Fact: The Cowboys' Terrell Owens, fined for using a football as a post-touchdown prop last week, said, "It's like you can't do nothing no more."
The Truth: Our beloved T.O. may have stumbled upon something truly profound here. Owens, Chad Johnson and others might refer back to the deportment of one Jerry Rice, merely the best wide receiver in NFL history. Rice scored the touchdown, celebrated with his teammates and trotted off the field. He realized that football was a team game, and that he was the final extension of an 11-man effort that reaped the TD. Rice understood that the camera already honed in on him, and that he didn't need the look-at-me act. How quaint. How classy.
Fact: NFL Commissioner Roger Goodell warned there will be stiffer penalties for the Patriots if they refuse to turn over evidence that they cheated.
The Truth: If I'm Patriots owner Robert Kraft or coach Bill Belichick, I'm personally sending papers and tapes to Goodell's office today. Goodell already has proven his bona fides on personal conduct. Michael Vick, who lied to Goodell's face last spring about dogfighting, will be lucky to call another signal in the NFL, Belichick might be fired ... by Kraft, not Goodell.
Fact: For about one second, the Raiders thought they had beaten the Broncos last week.
The Truth: Everyone understands the blood feud between the Broncos' Mike Shanahan and his former boss Al Davis, but never has Shanahan tormented the Raiders quite like his late timeout that erased Sebastian Janikowski's game-winning field goal. Even for Davis bashers, this stunt -- though legal -- was cruel punishment for a franchise struggling to gain traction. Simply, The Rat found a Davis-like way to win.

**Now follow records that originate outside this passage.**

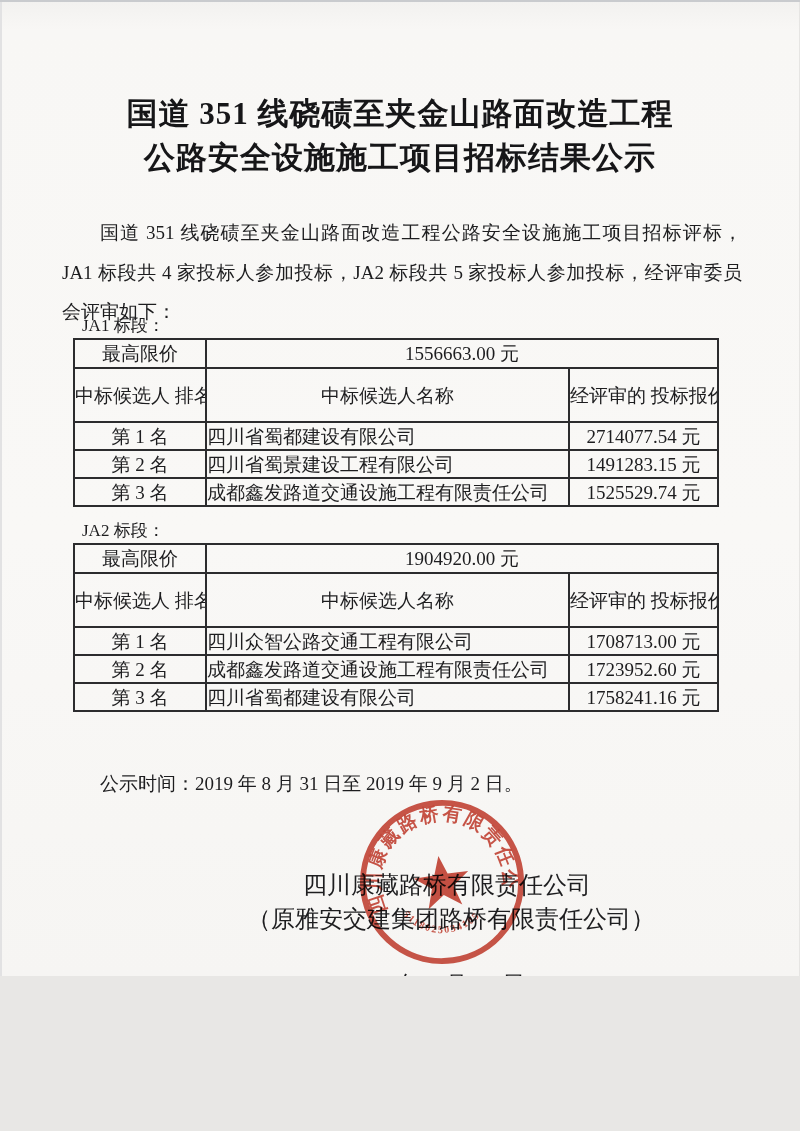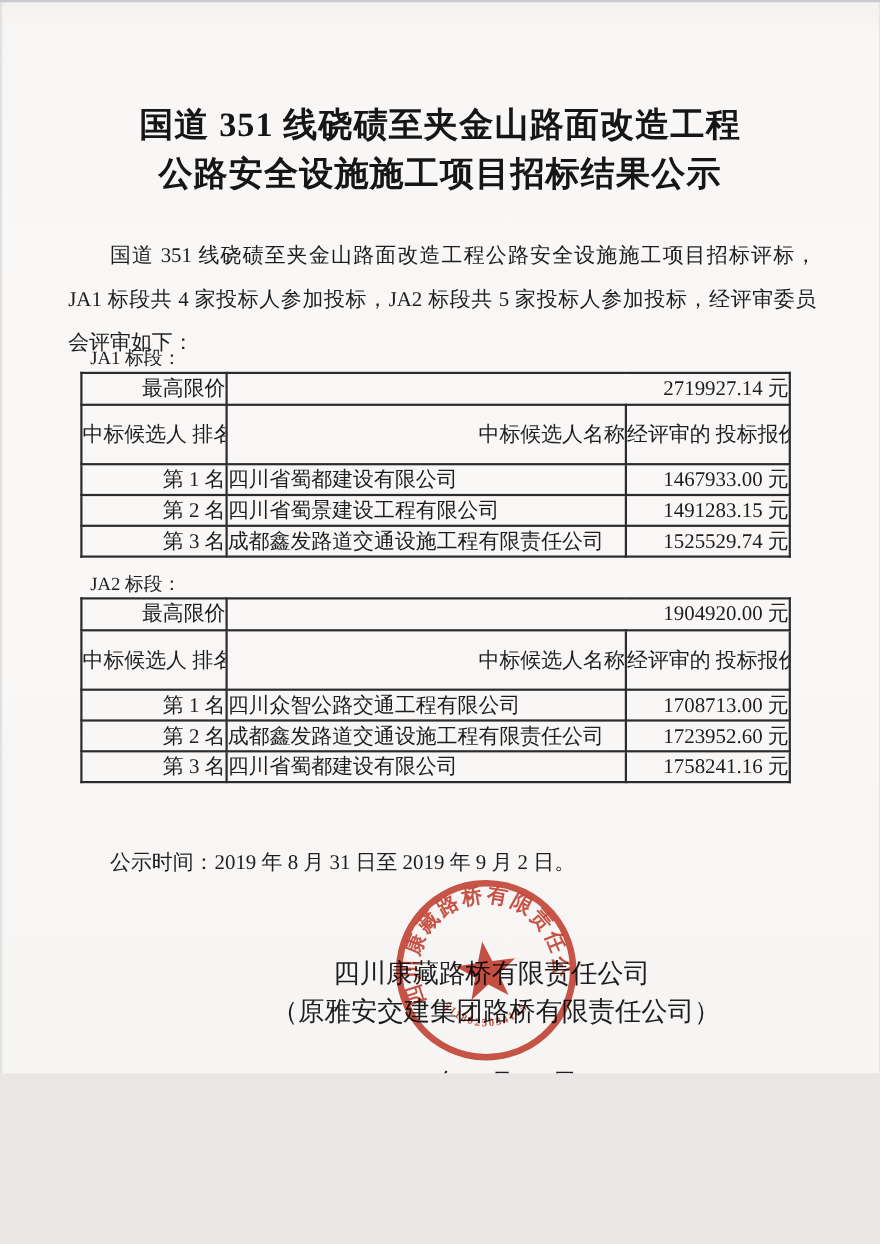--- a/index.html
+++ b/index.html
@@ -30,21 +30,21 @@
   .lbl-ja2{top:519px;}
   .tbl-wrap{position:absolute;left:73px;width:644px;}
   .tbl-ja1{top:338px;}
   .tbl-ja2{top:543px;}
   table.bid{border-collapse:collapse;width:644px;table-layout:fixed;}
   table.bid td{
     border:2px solid #2c2c2e;
     font-size:19px;line-height:23px;
     padding:0;overflow:hidden;white-space:nowrap;
   }
-  td.cc{text-align:right;}
+  td.cc{text-align:center;}
   td.name{padding-left:12px;text-align:left;}
   td.pre{white-space:pre-line;text-align:center;line-height:25px;}
   tr.r-max td{height:27px;}
   tr.r-head td{height:52px;}
   tr.r-data td{height:26px;}
   .pub-line{position:absolute;left:62px;top:771px;width:680px;font-size:19px;text-indent:2em;}
   .sig{position:absolute;transform:translateX(-50%);white-space:nowrap;z-index:2;}
   .sig-company{left:447px;top:869px;font-size:24px;}
   .sig-former{left:451px;top:903px;font-size:24px;}
   .sig-date{left:436px;top:969px;font-size:23px;}
@@ -78,33 +78,33 @@
   <div class="tbl-wrap tbl-ja1">
     <table class="bid">
       <colgroup>
           <col style="width:132px">
           <col style="width:363px">
           <col style="width:149px">
         </colgroup>
       <tbody>
           <tr class="r-max">
         <td class="cc">最高限价</td>
-        <td class="cc" colspan="2">2719927.14 元</td>
+        <td class="cc" colspan="2">1556663.00 元</td>
       </tr>
       <tr class="r-head">
         <td class="pre">中标候选人
 排名</td>
         <td class="cc">中标候选人名称</td>
         <td class="pre">经评审的
 投标报价</td>
       </tr>
       <tr class="r-data">
         <td class="cc">第 1 名</td>
         <td class="name">四川省蜀都建设有限公司</td>
-        <td class="cc">1467933.00 元</td>
+        <td class="cc">2714077.54 元</td>
       </tr>
       <tr class="r-data">
         <td class="cc">第 2 名</td>
         <td class="name">四川省蜀景建设工程有限公司</td>
         <td class="cc">1491283.15 元</td>
       </tr>
       <tr class="r-data">
         <td class="cc">第 3 名</td>
         <td class="name">成都鑫发路道交通设施工程有限责任公司</td>
         <td class="cc">1525529.74 元</td>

Fact: The Americans won their group and meet England on Saturday in the quarterfinals of the Women's World Cup.
The Truth: Abby Wambach, the U.S. star, literally has bled through games, such is the rough treatment she's received from opposing defenses. The consensus from China calls for a raising of the Americans' game to advance past the British and, surprisingly, the Brazilians led by Marta, the game's next superstar. So far, the games have been marred by rain and even a typhoon that suspended play. If nothing else, tune in to wave a sentimental farewell to Kristine Lilly, the last remaining member of America's Team of 1999.
Fact: Modesto bull rider Ted Bert sits in seventh place in the PRCA standings and is in good shape to advance to the Wrangler National Finals Rodeo in Las Vegas.
The Truth: There are no rules against payback in rodeo. Bert is getting even for what happened in 2004 to brother Thomas, who missed a trip to Las Vegas by only $7,000 in prize money. If Ted stays in the top 10, he'll become the first local bull rider in 12 years -- since former world champion Ted Nuce -- to qualify for the national finals. And that, buckaroos, is a big deal in the cowboy world.